18 August 2023
Designing and Conducting Social-scientific Experiments
Are norm violations contagious? Are people with more acquaintances more successful at finding a job? Are sanctioning institutions effective in promoting human cooperation? Why are working mothers more penalised by employers than working fathers? Why do prisoners fight? Are generous people more trustworthy? Under what conditions are individuals subject to success-breeds-success dynamics? These questions are rather difficult to address by means of observational data. In recent years, researchers have addressed these and other fundamental questions using experiments.

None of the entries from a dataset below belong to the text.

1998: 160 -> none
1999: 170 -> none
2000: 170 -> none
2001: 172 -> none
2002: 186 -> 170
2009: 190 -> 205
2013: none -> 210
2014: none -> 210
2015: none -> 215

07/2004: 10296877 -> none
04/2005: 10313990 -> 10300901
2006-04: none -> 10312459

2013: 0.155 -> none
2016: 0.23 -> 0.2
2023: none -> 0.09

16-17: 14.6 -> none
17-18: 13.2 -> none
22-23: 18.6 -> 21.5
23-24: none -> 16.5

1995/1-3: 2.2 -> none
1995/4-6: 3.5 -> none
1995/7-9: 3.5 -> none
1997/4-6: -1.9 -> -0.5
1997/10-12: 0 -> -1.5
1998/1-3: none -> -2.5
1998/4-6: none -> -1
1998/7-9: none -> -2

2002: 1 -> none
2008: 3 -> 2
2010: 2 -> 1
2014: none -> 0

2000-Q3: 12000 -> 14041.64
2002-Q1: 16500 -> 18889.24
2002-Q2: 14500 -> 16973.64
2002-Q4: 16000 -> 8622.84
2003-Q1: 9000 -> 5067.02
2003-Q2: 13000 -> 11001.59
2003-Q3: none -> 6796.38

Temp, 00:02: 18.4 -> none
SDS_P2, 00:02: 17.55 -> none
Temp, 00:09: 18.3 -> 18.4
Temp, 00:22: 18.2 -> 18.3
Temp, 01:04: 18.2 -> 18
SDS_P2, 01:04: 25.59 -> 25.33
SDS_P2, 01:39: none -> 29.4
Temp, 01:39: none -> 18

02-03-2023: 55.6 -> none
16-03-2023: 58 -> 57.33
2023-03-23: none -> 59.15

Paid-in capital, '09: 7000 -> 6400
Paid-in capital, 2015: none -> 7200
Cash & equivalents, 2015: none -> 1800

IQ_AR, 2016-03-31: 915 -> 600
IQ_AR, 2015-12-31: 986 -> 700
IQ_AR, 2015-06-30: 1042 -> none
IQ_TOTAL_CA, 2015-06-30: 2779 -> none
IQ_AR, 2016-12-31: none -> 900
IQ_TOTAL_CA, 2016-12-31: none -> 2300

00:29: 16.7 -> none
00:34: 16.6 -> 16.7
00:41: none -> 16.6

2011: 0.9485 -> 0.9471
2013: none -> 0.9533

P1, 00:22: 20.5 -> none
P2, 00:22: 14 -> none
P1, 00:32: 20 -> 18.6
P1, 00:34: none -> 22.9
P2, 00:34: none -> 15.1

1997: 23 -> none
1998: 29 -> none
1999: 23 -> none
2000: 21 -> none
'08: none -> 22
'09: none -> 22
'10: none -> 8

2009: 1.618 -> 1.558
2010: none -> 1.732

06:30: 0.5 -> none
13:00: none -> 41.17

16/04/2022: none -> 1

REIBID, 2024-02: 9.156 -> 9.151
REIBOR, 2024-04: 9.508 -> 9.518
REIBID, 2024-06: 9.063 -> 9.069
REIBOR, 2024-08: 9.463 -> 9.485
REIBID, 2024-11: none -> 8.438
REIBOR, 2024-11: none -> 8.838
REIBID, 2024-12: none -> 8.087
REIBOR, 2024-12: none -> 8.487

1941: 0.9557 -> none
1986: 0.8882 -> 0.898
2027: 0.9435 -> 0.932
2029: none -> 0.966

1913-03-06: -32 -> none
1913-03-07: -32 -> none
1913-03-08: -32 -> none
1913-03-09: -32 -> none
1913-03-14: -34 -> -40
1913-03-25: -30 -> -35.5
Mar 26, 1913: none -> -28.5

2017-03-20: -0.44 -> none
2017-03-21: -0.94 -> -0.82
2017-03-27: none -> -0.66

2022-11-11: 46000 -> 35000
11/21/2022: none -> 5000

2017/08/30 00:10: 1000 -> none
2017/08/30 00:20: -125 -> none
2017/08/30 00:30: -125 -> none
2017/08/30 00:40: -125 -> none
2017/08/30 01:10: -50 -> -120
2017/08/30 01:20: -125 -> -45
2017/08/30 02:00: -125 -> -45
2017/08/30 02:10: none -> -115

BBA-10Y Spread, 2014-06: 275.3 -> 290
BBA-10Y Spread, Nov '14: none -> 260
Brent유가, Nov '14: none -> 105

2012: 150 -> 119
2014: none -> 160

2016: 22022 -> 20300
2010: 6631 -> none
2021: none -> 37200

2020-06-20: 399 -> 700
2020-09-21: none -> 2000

This course covers the design, implementation, and analytic tools necessary for conducting social science experiments. Students will learn what research questions can be addressed using a wide range of experimental methods. After a brief recap of the counterfactual approach to causal inference and experimental designs (day 1), the course will cover the theoretical and practical aspects of designing and conducting survey experiments (day 2), laboratory experiments (day 3), online experiments (day 4), and field experiments (day 5).
The objective is to provide students with the theoretical foundations for designing, implementing, conducting and analyzing experiments, but also to learn the applied aspects of experimental social science. Each day is divided in three parts. In the morning, after a lecture introducing the topic (part 1), we will work through the implementation of different types of experiments using oTree (part 2). In the afternoon, students will develop and receive feedback on their own experimental projects as part of group assignments (part 3).
Course leader
Wojtek Przepiorka is an Associate Professor at the Department of Sociology at Utrecht University
Target group
graduate students, doctoral researchers, early career researchers
Prerequisites
Basic knowledge of multiple regression analysis, a concrete idea for an experimental project, the willingness to learn basic commands in Python, and the willingness to work in groups.
Credits info
The Summer School cannot grant credits. We only deliver a Certificate of Participation, i.e. we certify your attendance.
If you consider using Summer School workshops to obtain credits (ECTS), you will have to investigate at your home institution (contact the person/institute responsible for your degree) to find out whether they recognise the Summer School, how many credits can be earned from a workshop/course with roughly 35 hours of teaching, no graded work, and no exams.
Make sure to investigate this matter before registering if this is important to you.
Fee info
CHF 700: Reduced fee: 700 Swiss Francs per weekly workshop for students (requires proof of student status).
CHF 1100: Normal fee: 1100 Swiss Francs per weekly workshop for all others.